What is the study?

Kelly E. Wright is a Ph.D Candidate in Linguistics at the University of Michigan, where she studies Sociophonetics, Neurolinguistics, and Historical Sociolinguistcs, focusing on the link between Linguistic Production and Perception. Her work on linguistic racialization and sport, includes an algorithm that predicts an athlete’s race based on the words written about them. This study has appeared in The Undefeated and been discussed in Deadspin. In addition, Wright was featured in a podcast episode, for The End of Sport, where she speaks about linguistic racialization in the world of sport and sports media.

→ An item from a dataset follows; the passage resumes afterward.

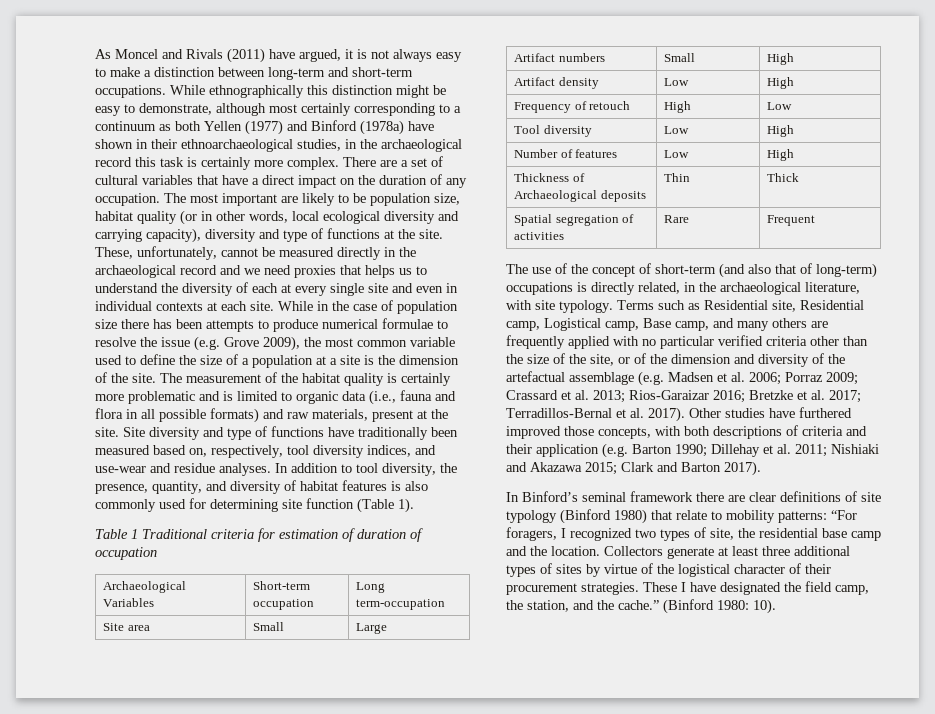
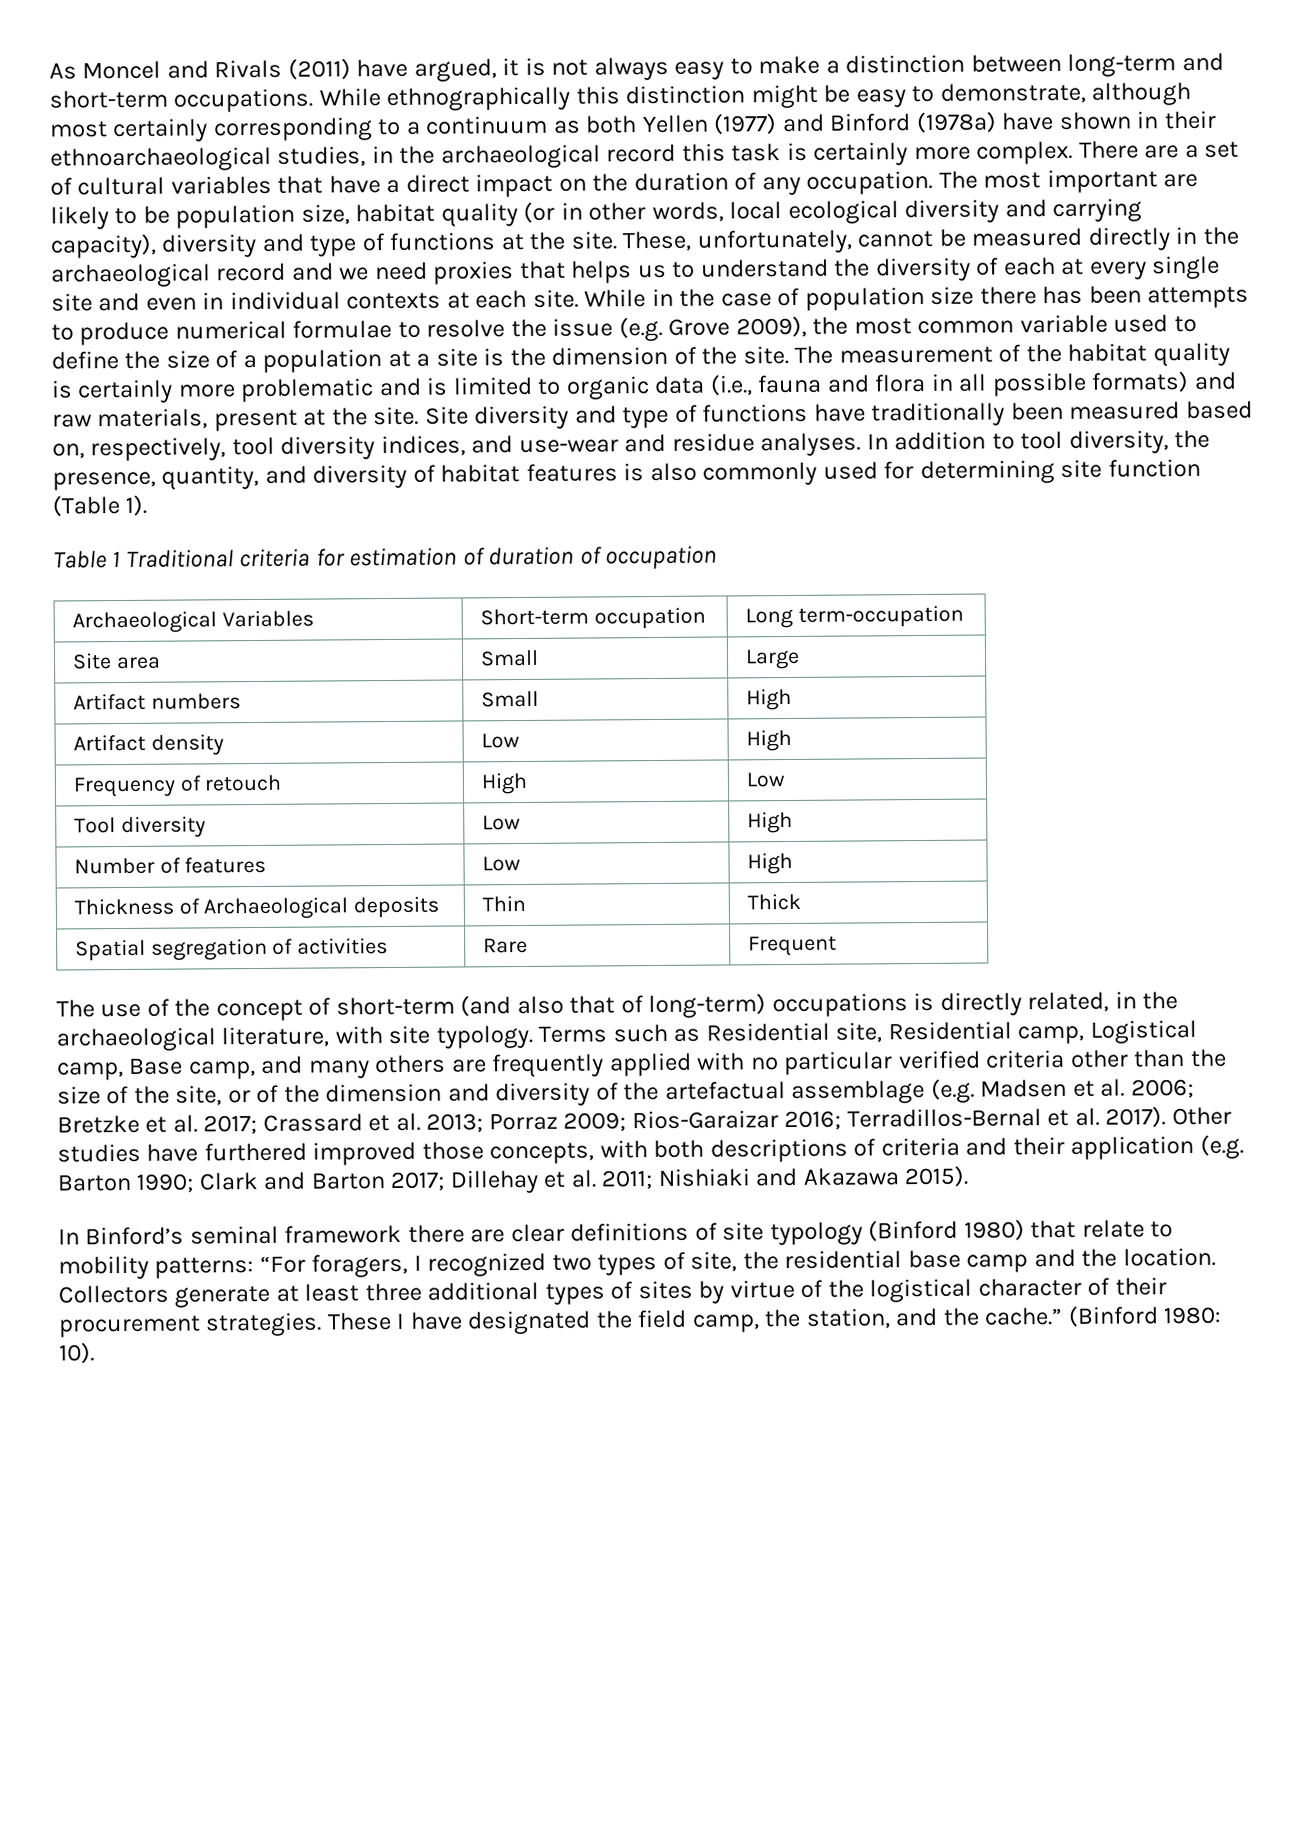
- Terms such as Residential site, Residential camp, Logistical camp, Base camp, and many others are frequently applied with no particular verified criteria other than the size of the site, or of the dimension and diversity of the artefactual assemblage (e.g. Madsen et al. 2006; Porraz 2009; Crassard et al. 2013; Rios-Garaizar 2016; Bretzke et al. 2017; Terradillos-Bernal et al. 2017).
+ Terms such as Residential site, Residential camp, Logistical camp, Base camp, and many others are frequently applied with no particular verified criteria other than the size of the site, or of the dimension and diversity of the artefactual assemblage (e.g. Madsen et al. 2006; Bretzke et al. 2017; Crassard et al. 2013; Porraz 2009; Rios-Garaizar 2016; Terradillos-Bernal et al. 2017).
- Other studies have furthered improved those concepts, with both descriptions of criteria and their application (e.g. Barton 1990; Dillehay et al. 2011; Nishiaki and Akazawa 2015; Clark and Barton 2017).
+ Other studies have furthered improved those concepts, with both descriptions of criteria and their application (e.g. Barton 1990; Clark and Barton 2017; Dillehay et al. 2011; Nishiaki and Akazawa 2015).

Her study evokes fascinating conversation about the psycho-social and political dynamics of language and how they play out in discourse around sport. Wright offers both an accessible introduction to a complex field of study and a sophisticated and interdisciplinary account of how language contributes to the production of race but also can be used as an instrument of anti-racist resistance. Her study is the first in-depth approach to examining overt racialized language in sports broadcasting. Her work is trailblazing and offers an American Studies perspective to the explain the racialization present among mainstream sports broadcasting networks.

 

Why it matters?

It’s important for broadcasters to be aware of these implicit racial biases in linguistics. By reporting equitable information and commentary on athletes of all races, broadcasters dictate examples of appropriate discourse when it comes to talking about sport. Because the individuals often in upper echelons of broadcast media are White males, the portrayal of sports through media is often homogenized. Some sports fans feel unwelcome to perceive sports news in the sense that so much of the coverage is created by a specific subset of our population: namely White men, most of them straight, the vast majority cisgender. In fact, the homogeneity of sports media cannot be overstated. “89 percent of sports coverage is written by men” (Jessica Luther and Kavitha Davidson). Sports media leaders remain largely white and largely male, which means that there are many voices and perspectives that are not being heard in this mainstream delivery of media. The uniformity in sports reporting has consequences to communicating accurate knowledge. It affects the narrative of what is shared and how. Sports fans are robbed of the fullness of truth. By ensuring an equitable, representative style of language is being used, systemic racist language can begin to be disabled.

Why it’s important to me? 

I am deeply involved in sports media at the University of Notre Dame and feel it to be a charge of mine to communicate equitable, entertaining, and enthusiastic content to audiences. I am a sportswriter for our student-run newspaper The Observer, the sports director and marketing head of Notre Dame Television, the only female sportscaster for Notre Dame’s student-run radio WVFI Sports, and an employee of Fighting Irish Media. I hope to integrate the principles and practices derived from the study by Kelly E. Wright in my own endeavors of broadcast sport media on campus and beyond.